- _Working data_

++++

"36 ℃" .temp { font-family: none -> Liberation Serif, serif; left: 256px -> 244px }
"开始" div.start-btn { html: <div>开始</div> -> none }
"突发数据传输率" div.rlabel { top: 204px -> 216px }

++++

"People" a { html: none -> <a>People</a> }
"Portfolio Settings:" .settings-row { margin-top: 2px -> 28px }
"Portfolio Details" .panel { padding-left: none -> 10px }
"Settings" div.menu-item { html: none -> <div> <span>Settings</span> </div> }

++++

- _Task brief_
Tally the lines above that include "Settings"; give only the tally.

- _Task response_
2